# PROMPT:
Please output the lines from the one with "Liberation Mono, monospace;" through the end of the data exactly as written, omitting all pictures.

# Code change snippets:

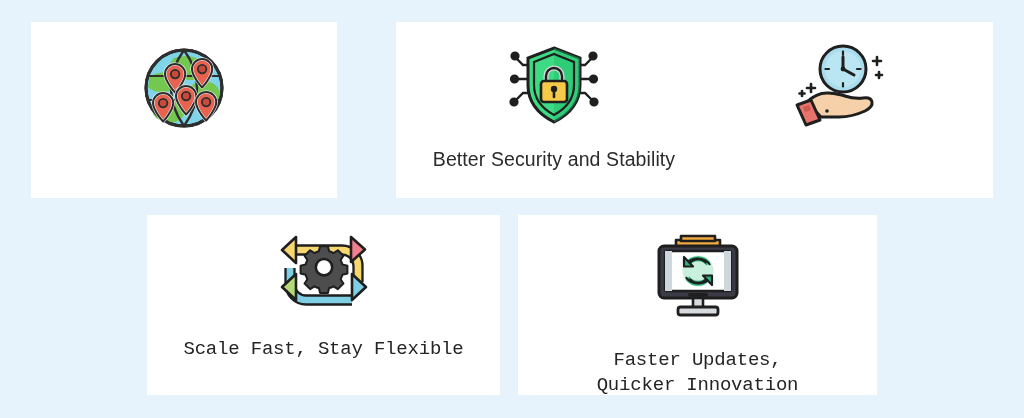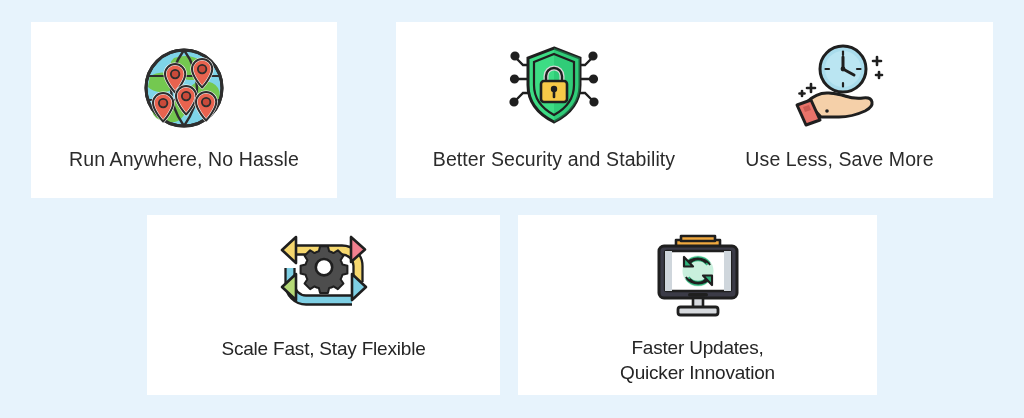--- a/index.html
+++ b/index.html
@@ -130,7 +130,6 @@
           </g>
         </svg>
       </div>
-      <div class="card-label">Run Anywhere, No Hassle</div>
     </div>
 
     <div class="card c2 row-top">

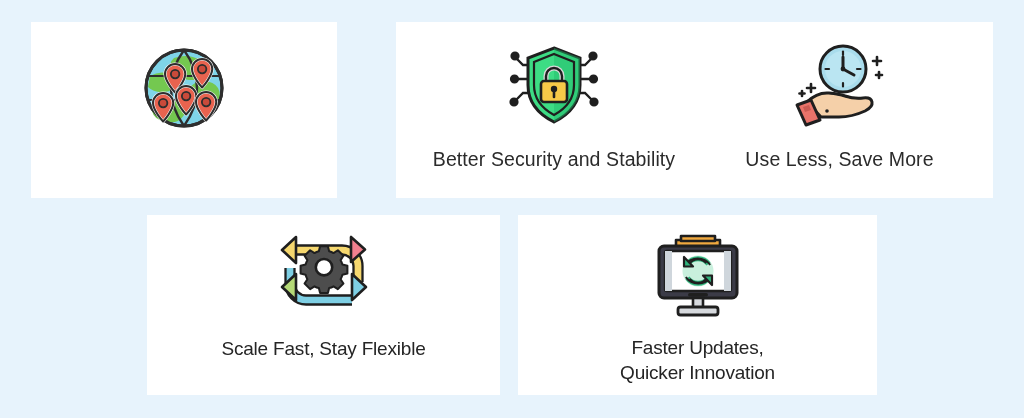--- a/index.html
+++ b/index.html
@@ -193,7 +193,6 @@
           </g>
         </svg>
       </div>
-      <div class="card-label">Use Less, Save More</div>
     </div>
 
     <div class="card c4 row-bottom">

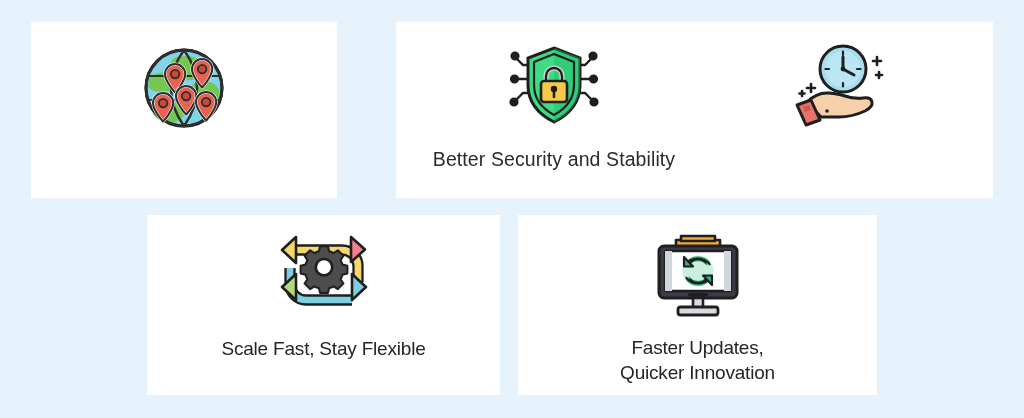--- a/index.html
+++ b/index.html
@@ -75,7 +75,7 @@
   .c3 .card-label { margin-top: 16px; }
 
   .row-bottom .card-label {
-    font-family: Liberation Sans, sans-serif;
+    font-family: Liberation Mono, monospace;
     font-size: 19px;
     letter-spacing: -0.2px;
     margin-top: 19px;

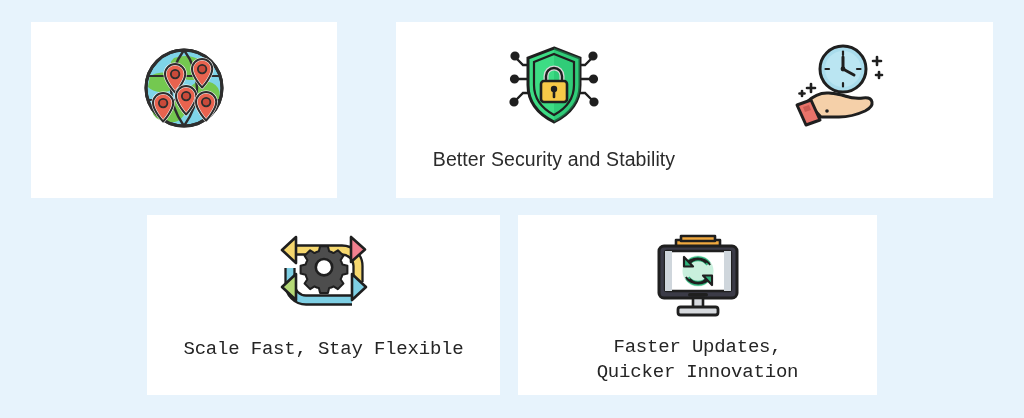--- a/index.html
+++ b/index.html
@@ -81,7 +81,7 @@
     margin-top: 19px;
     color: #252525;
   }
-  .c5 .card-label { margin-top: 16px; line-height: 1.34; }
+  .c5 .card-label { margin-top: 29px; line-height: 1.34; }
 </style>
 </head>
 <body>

# OUTPUT OF THE EXERCISE:
+    font-family: Liberation Mono, monospace;
     font-size: 19px;
     letter-spacing: -0.2px;
     margin-top: 19px;

--- a/index.html
+++ b/index.html
@@ -81,7 +81,7 @@
     margin-top: 19px;
     color: #252525;
   }
-  .c5 .card-label { margin-top: 16px; line-height: 1.34; }
+  .c5 .card-label { margin-top: 29px; line-height: 1.34; }
 </style>
 </head>
 <body>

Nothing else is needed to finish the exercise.